Foto: YONHAP News Die Polizei durchsuchte den Regierungskomplex der Provinz Nord-Jeolla im Rahmen ihrer Ermittlungen zu Vorwürfen, Gouverneur Kim Kwan-young habe Geldumschläge an Stadt- und Bezirksräte sowie potenzielle Kandidaten für die bevorstehenden Kommunalwahlen verteilt.
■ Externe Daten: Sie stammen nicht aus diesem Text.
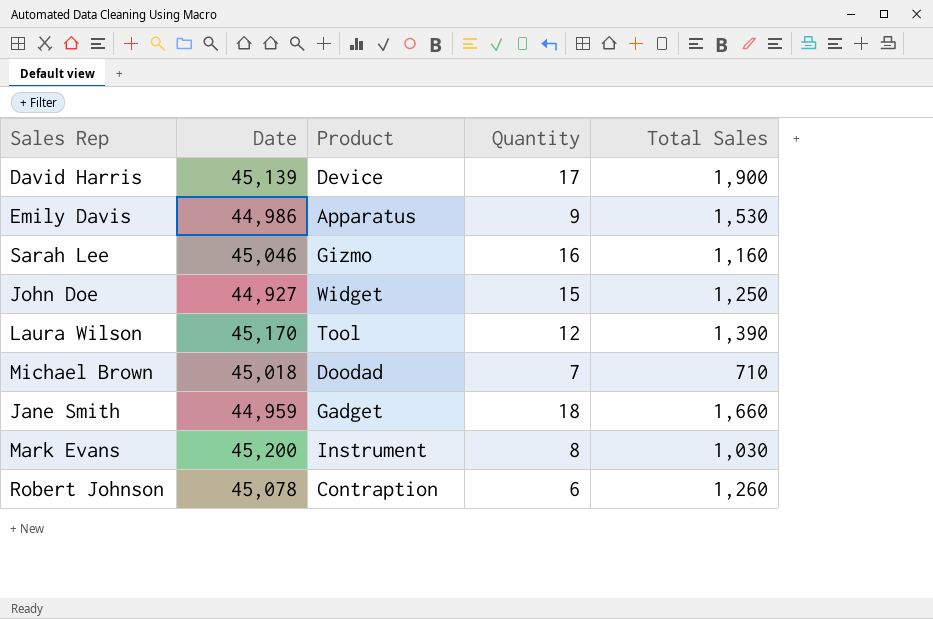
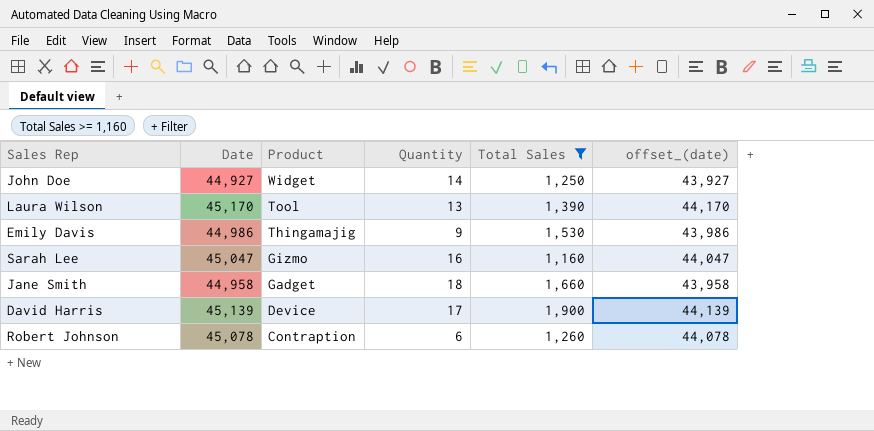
filter: none -> Total Sales >= 1,160
row order: none -> Product descending
column offset_(date) | formula: none -> [Date] - 1000
John Doe | Quantity: 15 -> 14
Laura Wilson | Quantity: 12 -> 13
Emily Davis | Product: Apparatus -> Thingamajig
Sarah Lee | Date: 45,046 -> 45,047
Jane Smith | Date: 44,959 -> 44,958

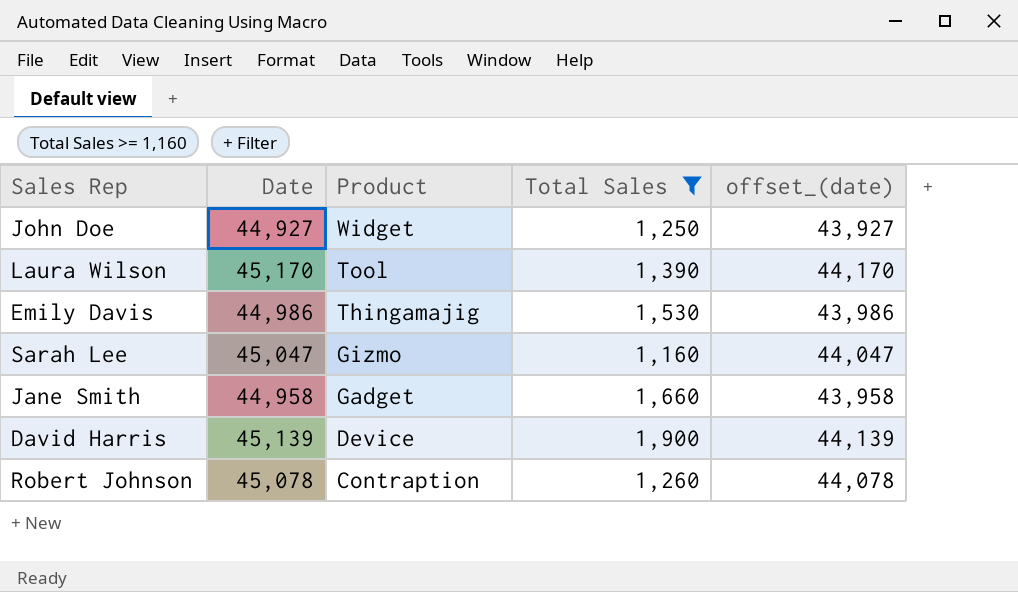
column Quantity | position: 4 -> none

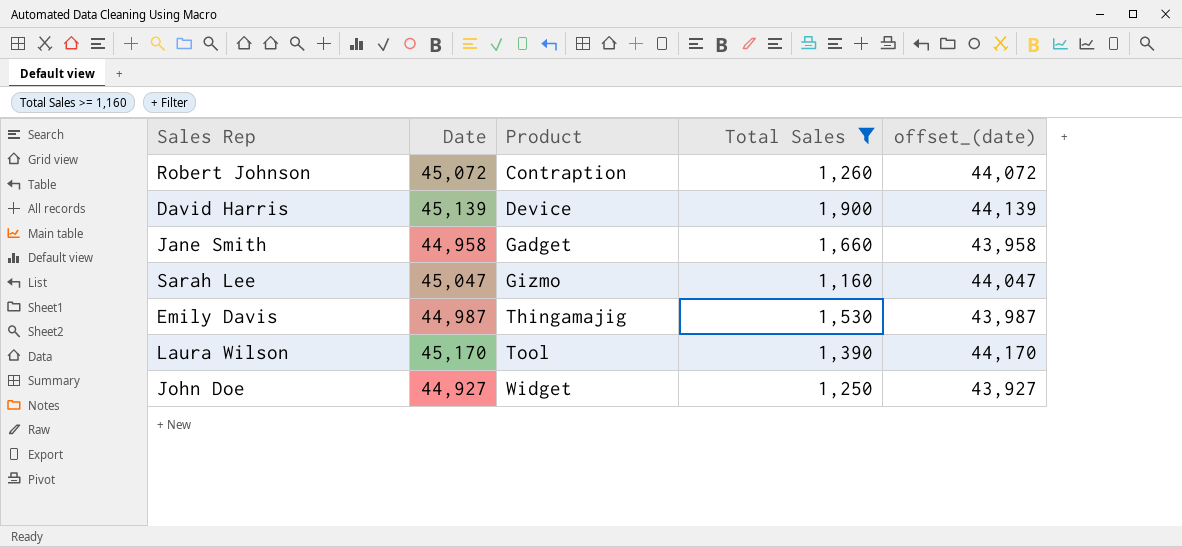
row order: Product descending -> Product ascending
Robert Johnson | Date: 45,078 -> 45,072
Robert Johnson | offset_(date): 44,078 -> 44,072
Emily Davis | Date: 44,986 -> 44,987
Emily Davis | offset_(date): 43,986 -> 43,987

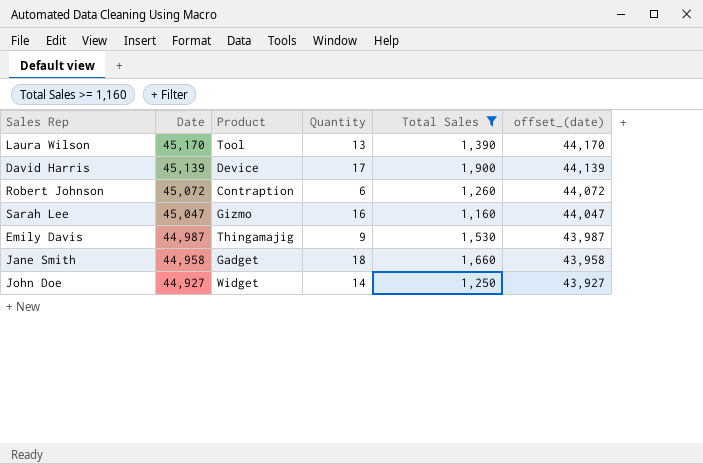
row order: Product ascending -> Date descending
column Quantity | position: none -> 4

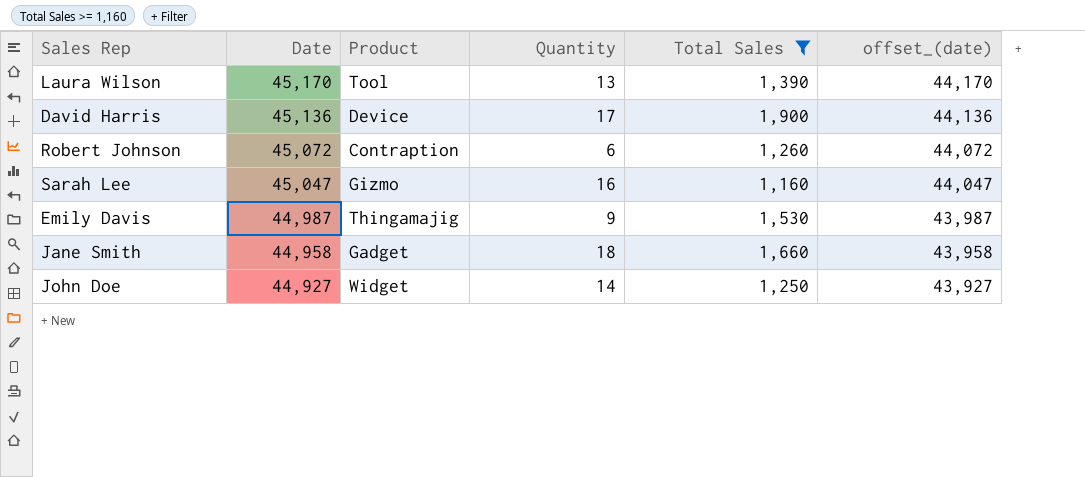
David Harris | Date: 45,139 -> 45,136
David Harris | offset_(date): 44,139 -> 44,136

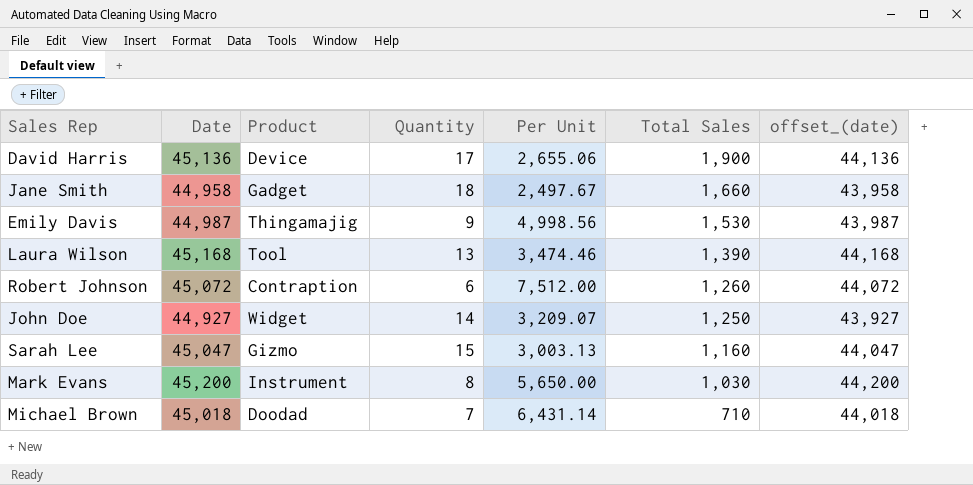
filter: Total Sales >= 1,160 -> none
row order: Date descending -> Total Sales descending
column Per Unit | formula: none -> [Date] / [Quantity]
Laura Wilson | Date: 45,170 -> 45,168
Laura Wilson | offset_(date): 44,170 -> 44,168
Sarah Lee | Quantity: 16 -> 15

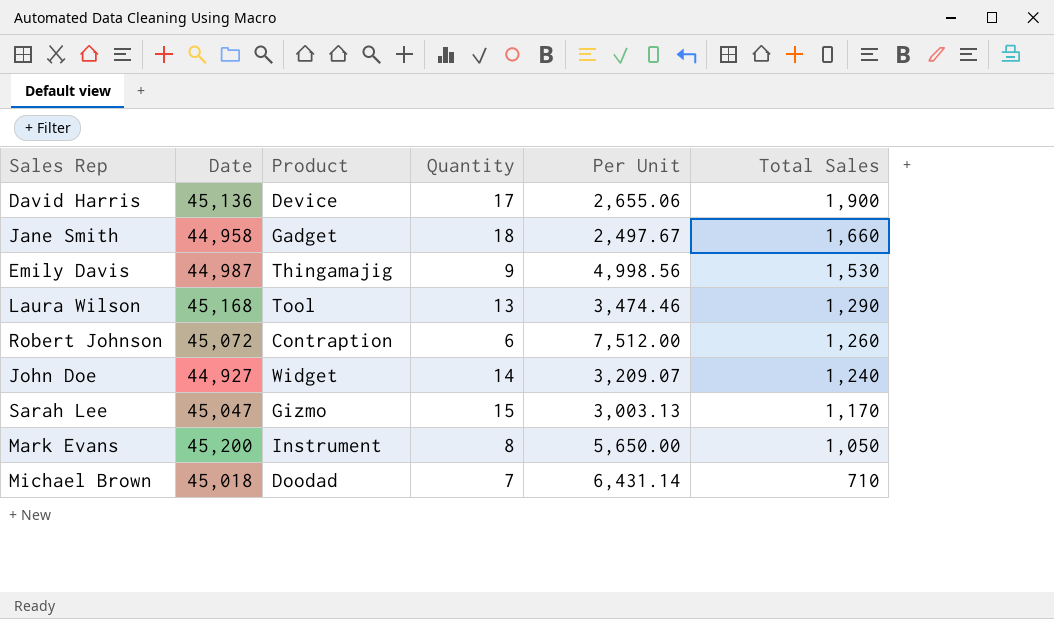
column offset_(date) | formula: [Date] - 1000 -> none
Laura Wilson | Total Sales: 1,390 -> 1,290
John Doe | Total Sales: 1,250 -> 1,240
Sarah Lee | Total Sales: 1,160 -> 1,170
Mark Evans | Total Sales: 1,030 -> 1,050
Die Provinzpolizei Jeonbuk schickte am Montagmorgen Ermittler zu Kims Büro und anderen relevanten Orten, um Beweise zu beschaffen. Dem Gouverneur wird vorgeworfen, am 30. November 2025 in einem Restaurant in Jeonju Bargeldumschläge an 20 Personen verteilt zu haben. Kim gab an, dass er 680.000 Won oder insgesamt etwa 450 US-Dollar an diejenigen ausgegeben habe, die Alkohol konsumiert hatten, um für „geplantes Fahren“ zu bezahlen, die Umschläge aber am nächsten Tag zurückgeholt habe. Die regierende Demokratische Partei (DP), der Kim angehört, hat ihn am Mittwoch ausgewiesen, und Kim hat eine einstweilige Verfügung beantragt, die gerichtliche Überprüfung ist für Dienstag angesetzt.